Familienrecht -

Bundestag verabschiedet Gesetz zur Vaterschaftsfeststellung

Der Deutsche Bundestag hat am 21.02.2008 das „Gesetz zur Klärung der Vaterschaft unabhängig vom Anfechtungsverfahren“ beschlossen. Damit wird die genetische Feststellung, von wem ein Kind abstammt, unabhängig von der Anfechtung der Vaterschaft ermöglicht.

Die Neuregelung soll spätestens am 31.03.2008 in Kraft treten. Das Bundesverfassungsgericht hatte dem Gesetzgeber mit Urteil vom 13.02.2007 aufgegeben, bis zu dieser Frist ein vereinfachtes Verfahren zur Klärung der Abstammung zu schaffen.

Nach der Neuregelung wird es zwei Verfahren geben: ein Verfahren auf Klärung der Abstammung gem. § 1598a BGB n. F. und ein Verfahren zur Anfechtung der Vaterschaft gem. §§ 1600 BGB ff. n.F.

Die Neuregelung des § 1598a BGB sieht vor, dass Vater, Mutter und Kind jeweils gegenüber den anderen beiden Familienangehörigen einen Anspruch auf Klärung der Abstammung haben. Das heißt, die Betroffenen müssen in die genetische Abstammungsuntersuchung einwilligen und die Entnahme der erforderlichen Proben dulden. Willigen die anderen Familienangehörigen nicht in die Abstammungsuntersuchung ein, wird ihre Einwilligung grundsätzlich vom Familiengericht ersetzt.

Das Anfechtungsverfahren nach §§ 1600 ff. BGB ist unabhängig von dem Verfahren zur Durchsetzung des Klärungsanspruchs.

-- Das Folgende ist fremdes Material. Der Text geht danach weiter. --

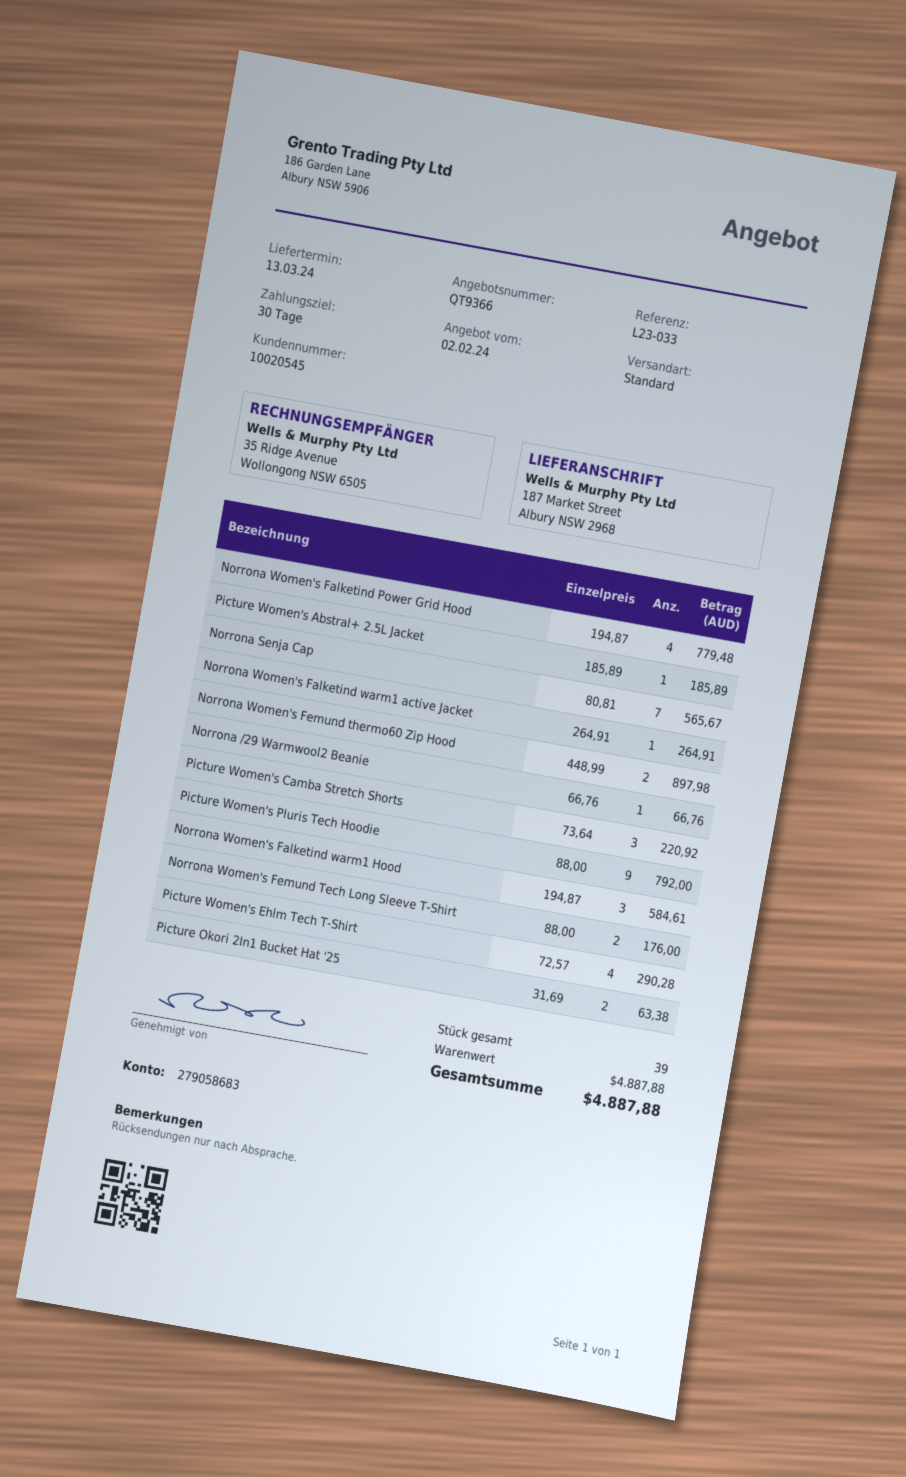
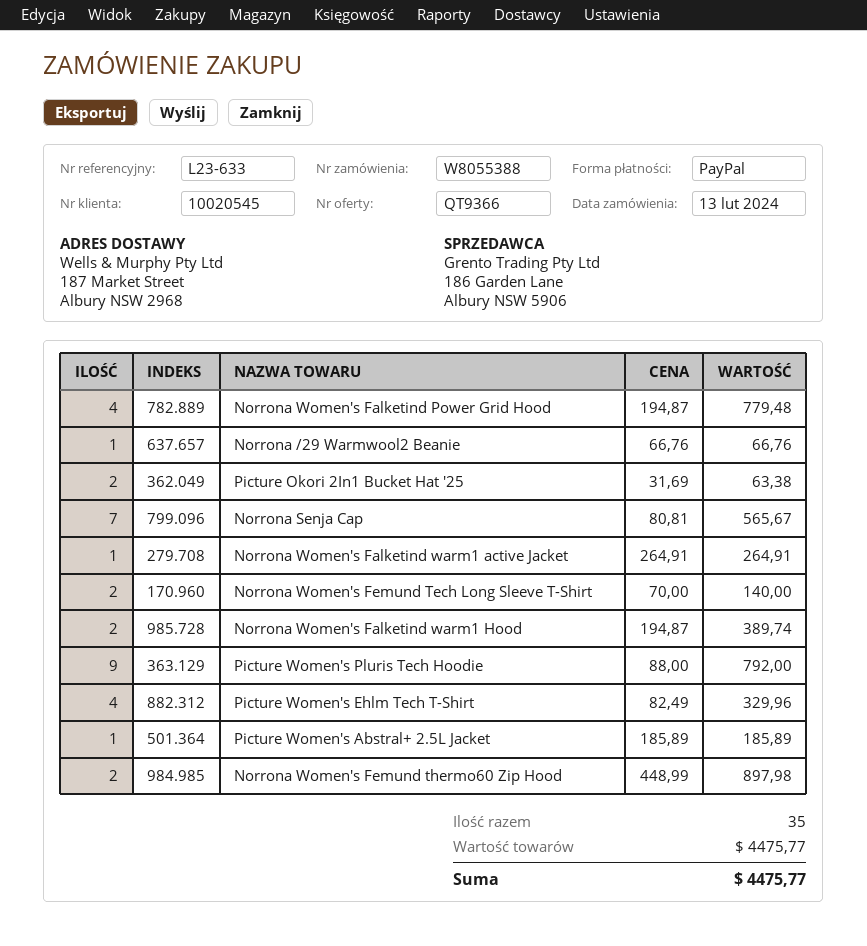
reference: L23-033 -> L23-633
Picture Women's Camba Stretch Shorts: 3 x 73.64 = 220.92 -> none
Norrona Women's Falketind warm1 Hood: 3 x 194.87 = 584.61 -> 2 x 194.87 = 389.74
Norrona Women's Femund Tech Long Sleeve T-Shirt: 2 x 88.00 = 176.00 -> 2 x 70.00 = 140.00
Picture Women's Ehlm Tech T-Shirt: 4 x 72.57 = 290.28 -> 4 x 82.49 = 329.96
total quantity: 39 -> 35
subtotal: 4887.88 -> 4475.77
total: 4887.88 -> 4475.77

Das zweifelnde Familienmitglied hat die Wahl, ob es eines oder beide Verfahren, d.h. zunächst Klärungsverfahren und dann Anfechtungsverfahren, in Anspruch nehmen will.Für die Anfechtung der Vaterschaft gilt auch in Zukunft eine Frist von zwei Jahren (§1600b BGB). Die Anfechtungsfrist soll gehemmt sein, wenn der Vater ein Verfahren zur Klärung der Abstammung durchführt.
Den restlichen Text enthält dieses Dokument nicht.